La pop art di Jim Dine con #iorestoacasa

testo e foto di Gianfranco Cella

Più di qualcuno, anche in tempi non troppo lontani, lo aveva definito il gigante della pop art, ma Jim Dine è mai stato veramente un artista di questo movimento artistico? Nel 2017 a Roma, in occasione di una mostra personale a lui dedicata che aveva avuto luogo a Palazzo Carpegna, Dine ebbe modo di ribadire che ha sempre avuto un rapporto con le immagini molto più complesso di quello che potrebbe invece avere un pop artist. Quello che è certo, comunque è che per quanto riguarda l’arte contemporanea Jim Dine è uno dei maggiori protagonisti.

 

A causa dell’emergenza sanitaria Covid-19, attualmente non è possibile visitare la mostra di Jim Dine al Palaexpo.  Tuttavia grazie all’iniziativa #iorestoacasa, è possibile intraprendere un viaggio virtuale attraverso più di 80 opere dell’artista che coprono il periodo dal 1959 al 2018.

 

Il criterio di esposizione nelle varie sale è di massima cronologico. Nella prima sala quindi, sono presenti alcuni dei suoi primi lavori del 1959 in cui ha dipinto su tela ed acquarelli una testa che è isolata dal corpo: in realtà, nella maggior parte dei casi, si tratta di suoi autoritratti; esercizi che lasciarono una traccia nel suo percorso artistico. Tanto è vero che nel 2016 riappariranno in due opere che riprenderanno lo stesso tema, anche se ingigantito.

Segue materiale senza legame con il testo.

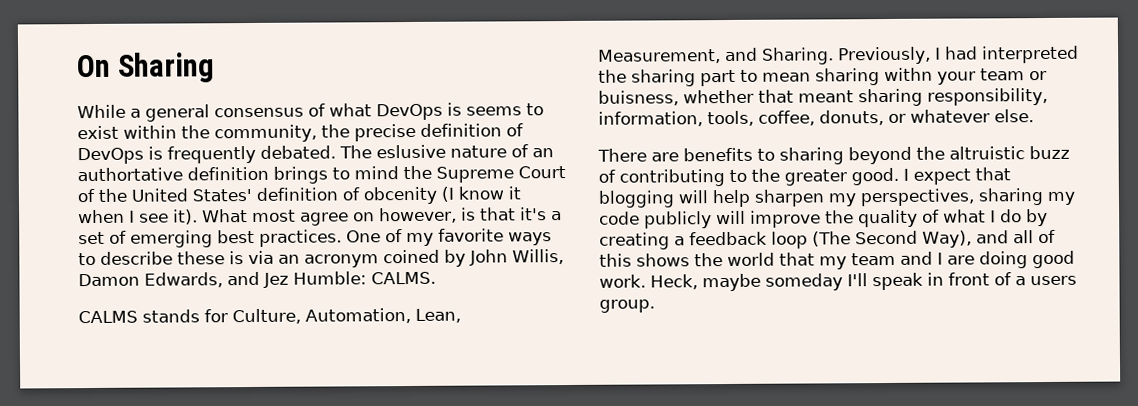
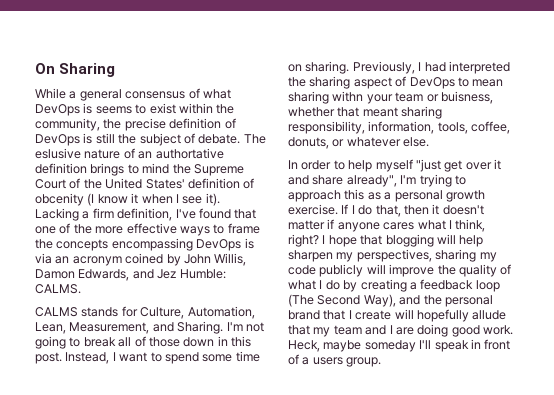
- While a general consensus of what DevOps is seems to exist within the community, the precise definition of DevOps is frequently debated.
+ While a general consensus of what DevOps is seems to exist within the community, the precise definition of DevOps is still the subject of debate.
- What most agree on however, is that it's a set of emerging best practices. One of my favorite ways to describe these is via an acronym coined by John Willis, Damon Edwards, and Jez Humble: CALMS.
+ Lacking a firm definition, I've found that one of the more effective ways to frame the concepts encompassing DevOps is via an acronym coined by John Willis, Damon Edwards, and Jez Humble: CALMS.
+ I'm not going to break all of those down in this post. Instead, I want to spend some time on sharing.
- Previously, I had interpreted the sharing part to mean sharing withn your team or buisness, whether that meant sharing responsibility, information, tools, coffee, donuts, or whatever else.
+ Previously, I had interpreted the sharing aspect of DevOps to mean sharing withn your team or buisness, whether that meant sharing responsibility, information, tools, coffee, donuts, or whatever else.
- There are benefits to sharing beyond the altruistic buzz of contributing to the greater good. I expect that blogging will help sharpen my perspectives, sharing my code publicly will improve the quality of what I do by creating a feedback loop (The Second Way), and all of this shows the world that my team and I are doing good work.
+ In order to help myself "just get over it and share already", I'm trying to approach this as a personal growth exercise. If I do that, then it doesn't matter if anyone cares what I think, right? I hope that blogging will help sharpen my perspectives, sharing my code publicly will improve the quality of what I do by creating a feedback loop (The Second Way), and the personal brand that I create will hopefully allude that my team and I are doing good work.

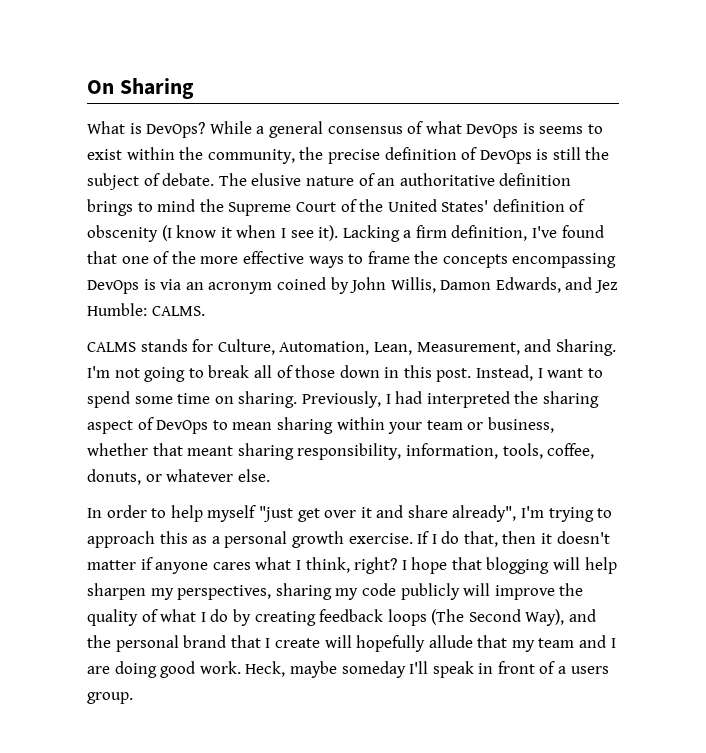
+ What is DevOps?
- The eslusive nature of an authortative definition brings to mind the Supreme Court of the United States' definition of obcenity (I know it when I see it).
+ The elusive nature of an authoritative definition brings to mind the Supreme Court of the United States' definition of obscenity (I know it when I see it).
- Previously, I had interpreted the sharing aspect of DevOps to mean sharing withn your team or buisness, whether that meant sharing responsibility, information, tools, coffee, donuts, or whatever else.
+ Previously, I had interpreted the sharing aspect of DevOps to mean sharing within your team or business, whether that meant sharing responsibility, information, tools, coffee, donuts, or whatever else.
- I hope that blogging will help sharpen my perspectives, sharing my code publicly will improve the quality of what I do by creating a feedback loop (The Second Way), and the personal brand that I create will hopefully allude that my team and I are doing good work.
+ I hope that blogging will help sharpen my perspectives, sharing my code publicly will improve the quality of what I do by creating feedback loops (The Second Way), and the personal brand that I create will hopefully allude that my team and I are doing good work.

Nella stessa sala su una serie di monitor Jim ci racconta i ricordi di un periodo della sua stagione artistica in cui si dilettò ad esprimersi con performances o happening. La sala seguente raccoglie alcuni quadri realizzati tra il 1960 ed il 1963 che ritraggono capi di abbigliamento o utensili con o senza i loro nomi scritti.

 

 

Nella sala 3 sono esposte le opere dove vengono affrontati i temi della tavolozza del pittore e degli strumenti di lavoro; per entrambi queste due sale i contenuti espressivi fondamentali o il modello a cui si ispirano sono diventati iconici per quanto riguarda l’arte di Dine. La sala 4 si concentra in buona parte sulla scultura cui Dine si dedicò nel biennio 1965-66: sculture in alluminio ed il suo autoritratto in una serie di abbinamenti agli indumenti ma svuotati della figura, mentre sulle pareti mostrano la ricerca alla quale Dine si impegnò nella seconda parte degli anni sessanta compresi i periodi, molto fecondi dal punto di vista artistico, che trascorse a Londra.

Andando avanti alla sala 5 compaiono i noti Cuori e siamo nel periodo 1970-1971, a parte il Cuore di Paglia e la Mano Verde, entrambi precedenti. Al rapporto di Dine con le culture antiche (un’opera esposta è la Venere nera, 2001) è dedicata la sesta sala anche se qui sono presenti anche alcuni suoi autoritratti recenti. Mentre la sala 7, abbandona il percorso cronologico della mostra, per raccogliere opere di epoche diverse ed alcune sue ricerche sulle diverse tecniche di stampa.

 

Il colpo di scena è infine rappresentato dalla serie di Pinocchi: il personaggio che ha esercitato su di lui un fascino ininterrotto dopo la visione del film di Walt Disney quando aveva solo 6 anni  e successivamente completata con la lettura del libro di Carlo Collodi. Cosa è venuto fuori allora? Che si tratta di un’artista difficilmente classificabile combinato con il fatto che gli piace troppo essere indipendente. La sua cifra stilistica, insomma, si muove a suo agio solo in presenza di una completa autonomia e libertà di poter sempre raffrontarsi con tutti.